Nothing outside the range below should be printed. Output exactly the lines from the line with "[13,141,499,217] В Казахстане" to the line with "[13,229,136,247] 15.07.2026, 10:40", both included.

▶ [Records to use]:
● ● ●
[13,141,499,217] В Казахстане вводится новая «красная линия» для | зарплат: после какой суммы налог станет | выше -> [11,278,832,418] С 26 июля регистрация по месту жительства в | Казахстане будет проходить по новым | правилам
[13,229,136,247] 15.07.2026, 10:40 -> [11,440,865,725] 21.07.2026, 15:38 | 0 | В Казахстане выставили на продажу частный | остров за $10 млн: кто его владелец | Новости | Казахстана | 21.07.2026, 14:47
● ● ●
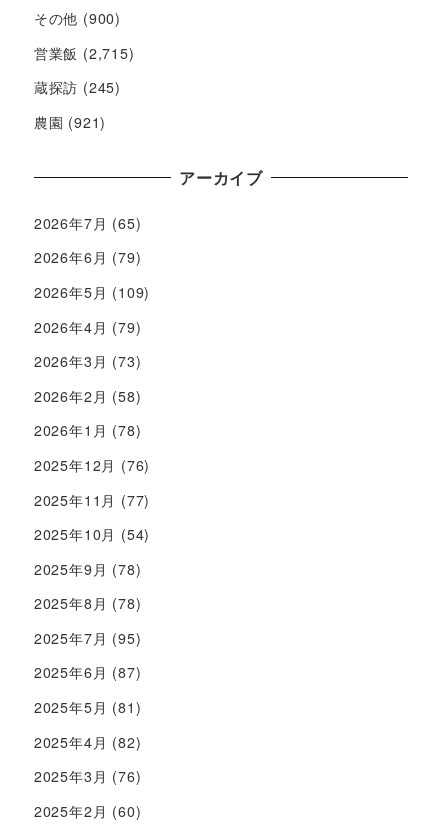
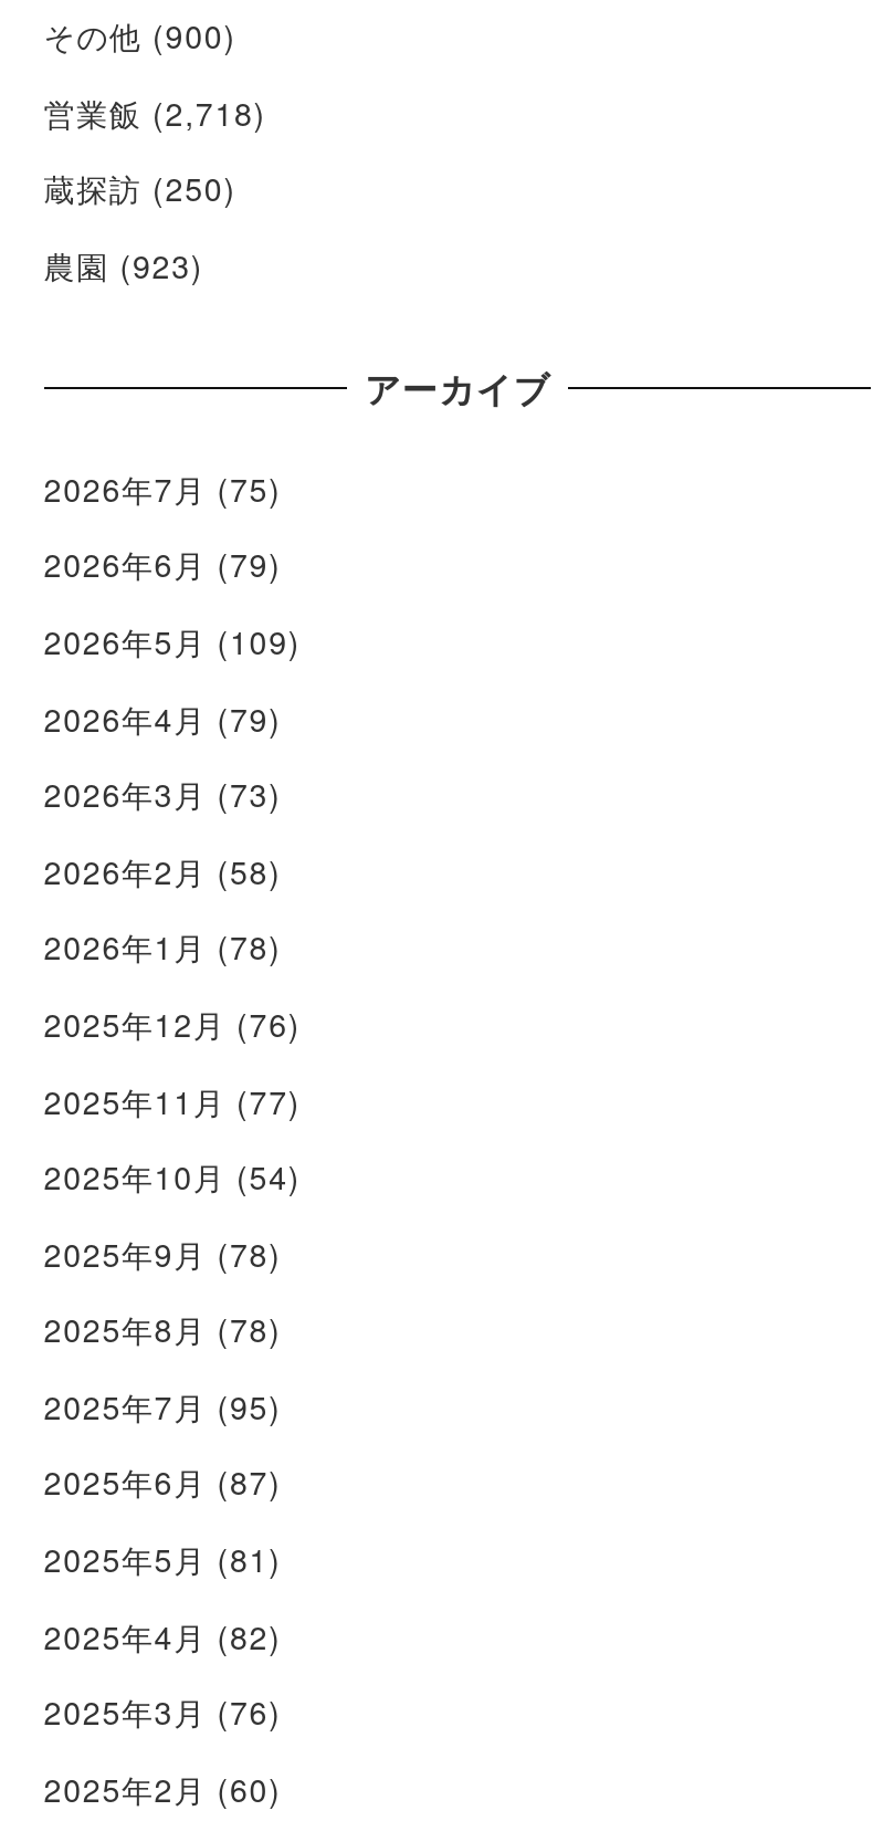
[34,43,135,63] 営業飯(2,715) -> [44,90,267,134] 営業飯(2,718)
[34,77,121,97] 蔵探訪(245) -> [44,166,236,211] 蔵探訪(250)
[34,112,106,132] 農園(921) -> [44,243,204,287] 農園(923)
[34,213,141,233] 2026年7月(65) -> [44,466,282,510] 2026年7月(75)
● ● ●
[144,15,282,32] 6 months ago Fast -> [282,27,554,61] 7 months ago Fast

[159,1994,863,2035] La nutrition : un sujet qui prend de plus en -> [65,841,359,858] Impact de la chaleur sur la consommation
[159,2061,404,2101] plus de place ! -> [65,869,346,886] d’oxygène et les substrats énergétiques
● ● ●
▶ [Solution to this exercise]:
[13,141,499,217] В Казахстане вводится новая «красная линия» для | зарплат: после какой суммы налог станет | выше -> [11,278,832,418] С 26 июля регистрация по месту жительства в | Казахстане будет проходить по новым | правилам
[13,229,136,247] 15.07.2026, 10:40 -> [11,440,865,725] 21.07.2026, 15:38 | 0 | В Казахстане выставили на продажу частный | остров за $10 млн: кто его владелец | Новости | Казахстана | 21.07.2026, 14:47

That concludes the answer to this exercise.